• Extracted information:
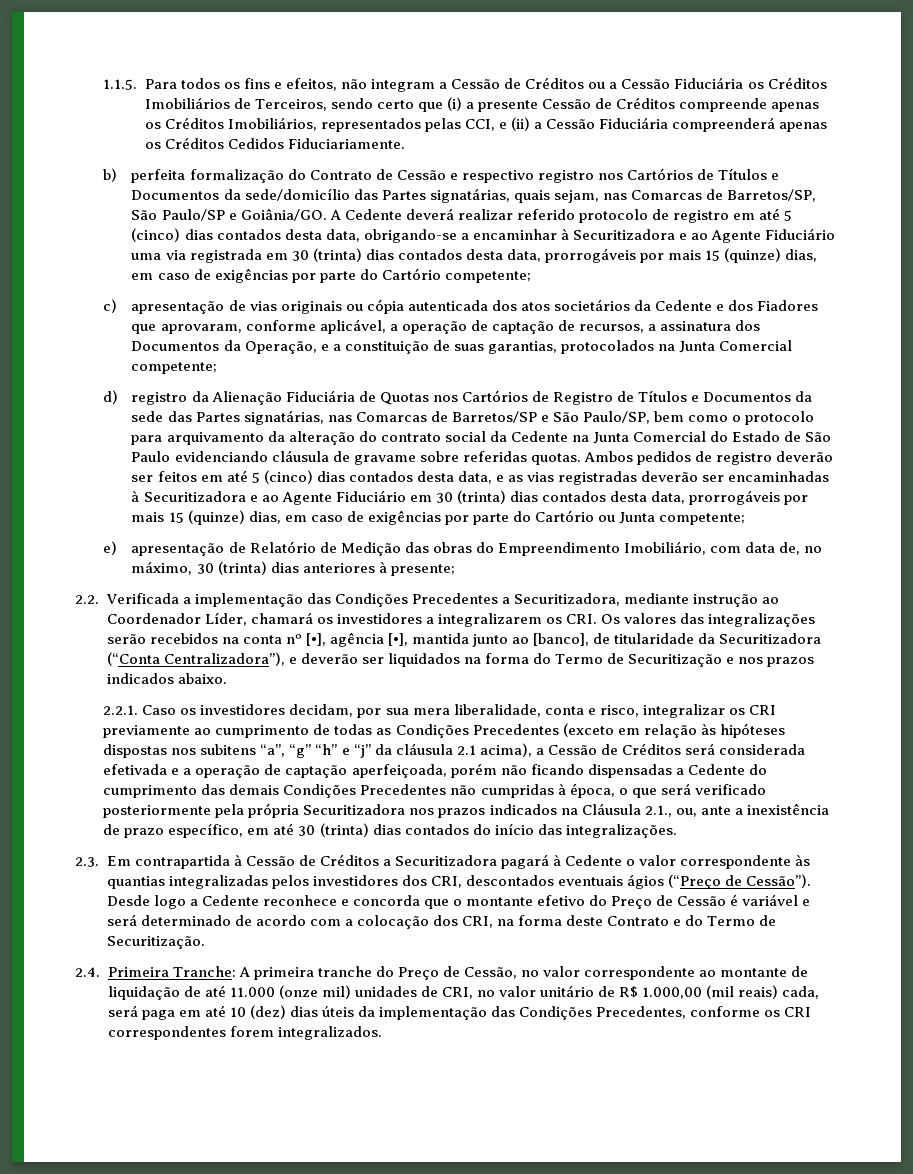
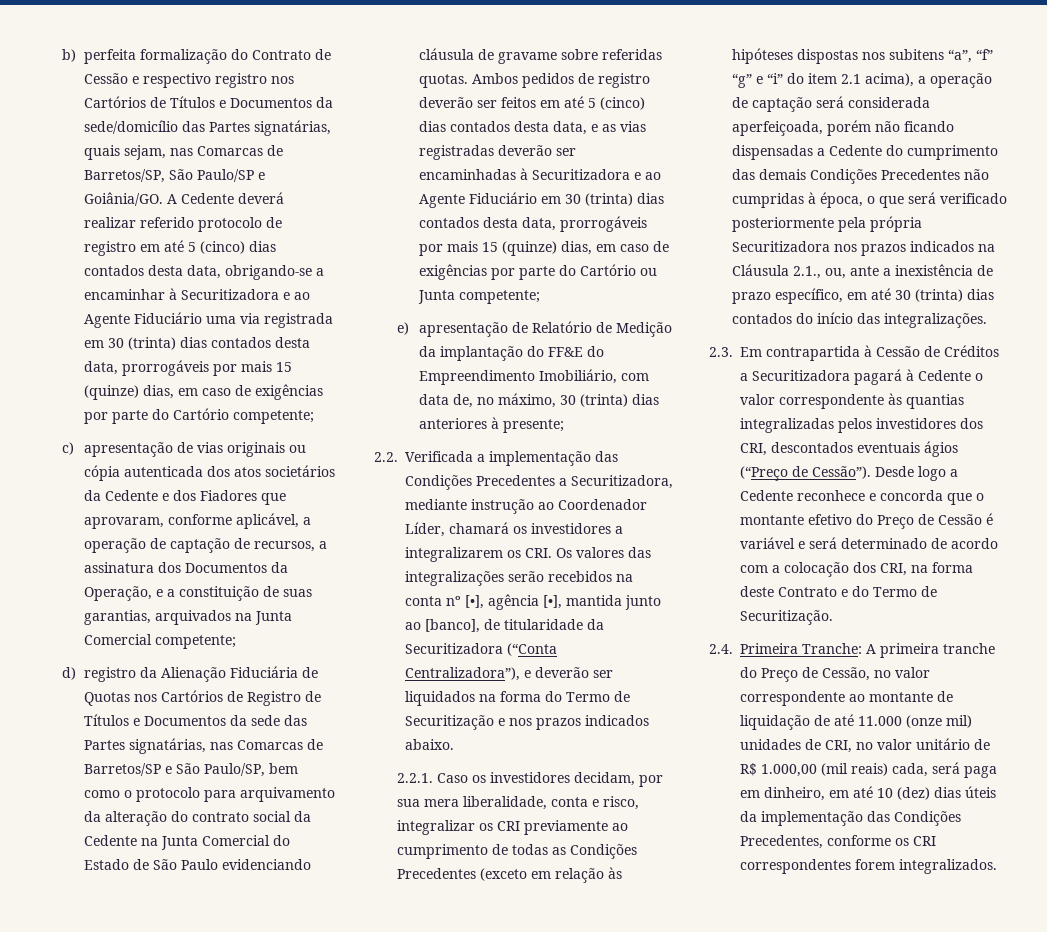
- 1.1.5. Para todos os fins e efeitos, não integram a Cessão de Créditos ou a Cessão Fiduciária os Créditos Imobiliários de Terceiros, sendo certo que (i) a presente Cessão de Créditos compreende apenas os Créditos Imobiliários, representados pelas CCI, e (ii) a Cessão Fiduciária compreenderá apenas os Créditos Cedidos Fiduciariamente.
- c) apresentação de vias originais ou cópia autenticada dos atos societários da Cedente e dos Fiadores que aprovaram, conforme aplicável, a operação de captação de recursos, a assinatura dos Documentos da Operação, e a constituição de suas garantias, protocolados na Junta Comercial competente;
+ c) apresentação de vias originais ou cópia autenticada dos atos societários da Cedente e dos Fiadores que aprovaram, conforme aplicável, a operação de captação de recursos, a assinatura dos Documentos da Operação, e a constituição de suas garantias, arquivados na Junta Comercial competente;
- e) apresentação de Relatório de Medição das obras do Empreendimento Imobiliário, com data de, no máximo, 30 (trinta) dias anteriores à presente;
+ e) apresentação de Relatório de Medição da implantação do FF&E do Empreendimento Imobiliário, com data de, no máximo, 30 (trinta) dias anteriores à presente;
- 2.2.1. Caso os investidores decidam, por sua mera liberalidade, conta e risco, integralizar os CRI previamente ao cumprimento de todas as Condições Precedentes (exceto em relação às hipóteses dispostas nos subitens “a”, “g” “h” e “j” da cláusula 2.1 acima), a Cessão de Créditos será considerada efetivada e a operação de captação aperfeiçoada, porém não ficando dispensadas a Cedente do cumprimento das demais Condições Precedentes não cumpridas à época, o que será verificado posteriormente pela própria Securitizadora nos prazos indicados na Cláusula 2.1., ou, ante a inexistência de prazo específico, em até 30 (trinta) dias contados do início das integralizações.
+ 2.2.1. Caso os investidores decidam, por sua mera liberalidade, conta e risco, integralizar os CRI previamente ao cumprimento de todas as Condições Precedentes (exceto em relação às hipóteses dispostas nos subitens “a”, “f” “g” e “i” do item 2.1 acima), a operação de captação será considerada aperfeiçoada, porém não ficando dispensadas a Cedente do cumprimento das demais Condições Precedentes não cumpridas à época, o que será verificado posteriormente pela própria Securitizadora nos prazos indicados na Cláusula 2.1., ou, ante a inexistência de prazo específico, em até 30 (trinta) dias contados do início das integralizações.
- 2.4. Primeira Tranche: A primeira tranche do Preço de Cessão, no valor correspondente ao montante de liquidação de até 11.000 (onze mil) unidades de CRI, no valor unitário de R$ 1.000,00 (mil reais) cada, será paga em até 10 (dez) dias úteis da implementação das Condições Precedentes, conforme os CRI correspondentes forem integralizados.
+ 2.4. Primeira Tranche: A primeira tranche do Preço de Cessão, no valor correspondente ao montante de liquidação de até 11.000 (onze mil) unidades de CRI, no valor unitário de R$ 1.000,00 (mil reais) cada, será paga em dinheiro, em até 10 (dez) dias úteis da implementação das Condições Precedentes, conforme os CRI correspondentes forem integralizados.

• What is required: The entries above need an exact copy without their pictures.

• Answer to this exercise:
- 1.1.5. Para todos os fins e efeitos, não integram a Cessão de Créditos ou a Cessão Fiduciária os Créditos Imobiliários de Terceiros, sendo certo que (i) a presente Cessão de Créditos compreende apenas os Créditos Imobiliários, representados pelas CCI, e (ii) a Cessão Fiduciária compreenderá apenas os Créditos Cedidos Fiduciariamente.
- c) apresentação de vias originais ou cópia autenticada dos atos societários da Cedente e dos Fiadores que aprovaram, conforme aplicável, a operação de captação de recursos, a assinatura dos Documentos da Operação, e a constituição de suas garantias, protocolados na Junta Comercial competente;
+ c) apresentação de vias originais ou cópia autenticada dos atos societários da Cedente e dos Fiadores que aprovaram, conforme aplicável, a operação de captação de recursos, a assinatura dos Documentos da Operação, e a constituição de suas garantias, arquivados na Junta Comercial competente;
- e) apresentação de Relatório de Medição das obras do Empreendimento Imobiliário, com data de, no máximo, 30 (trinta) dias anteriores à presente;
+ e) apresentação de Relatório de Medição da implantação do FF&E do Empreendimento Imobiliário, com data de, no máximo, 30 (trinta) dias anteriores à presente;
- 2.2.1. Caso os investidores decidam, por sua mera liberalidade, conta e risco, integralizar os CRI previamente ao cumprimento de todas as Condições Precedentes (exceto em relação às hipóteses dispostas nos subitens “a”, “g” “h” e “j” da cláusula 2.1 acima), a Cessão de Créditos será considerada efetivada e a operação de captação aperfeiçoada, porém não ficando dispensadas a Cedente do cumprimento das demais Condições Precedentes não cumpridas à época, o que será verificado posteriormente pela própria Securitizadora nos prazos indicados na Cláusula 2.1., ou, ante a inexistência de prazo específico, em até 30 (trinta) dias contados do início das integralizações.
+ 2.2.1. Caso os investidores decidam, por sua mera liberalidade, conta e risco, integralizar os CRI previamente ao cumprimento de todas as Condições Precedentes (exceto em relação às hipóteses dispostas nos subitens “a”, “f” “g” e “i” do item 2.1 acima), a operação de captação será considerada aperfeiçoada, porém não ficando dispensadas a Cedente do cumprimento das demais Condições Precedentes não cumpridas à época, o que será verificado posteriormente pela própria Securitizadora nos prazos indicados na Cláusula 2.1., ou, ante a inexistência de prazo específico, em até 30 (trinta) dias contados do início das integralizações.
- 2.4. Primeira Tranche: A primeira tranche do Preço de Cessão, no valor correspondente ao montante de liquidação de até 11.000 (onze mil) unidades de CRI, no valor unitário de R$ 1.000,00 (mil reais) cada, será paga em até 10 (dez) dias úteis da implementação das Condições Precedentes, conforme os CRI correspondentes forem integralizados.
+ 2.4. Primeira Tranche: A primeira tranche do Preço de Cessão, no valor correspondente ao montante de liquidação de até 11.000 (onze mil) unidades de CRI, no valor unitário de R$ 1.000,00 (mil reais) cada, será paga em dinheiro, em até 10 (dez) dias úteis da implementação das Condições Precedentes, conforme os CRI correspondentes forem integralizados.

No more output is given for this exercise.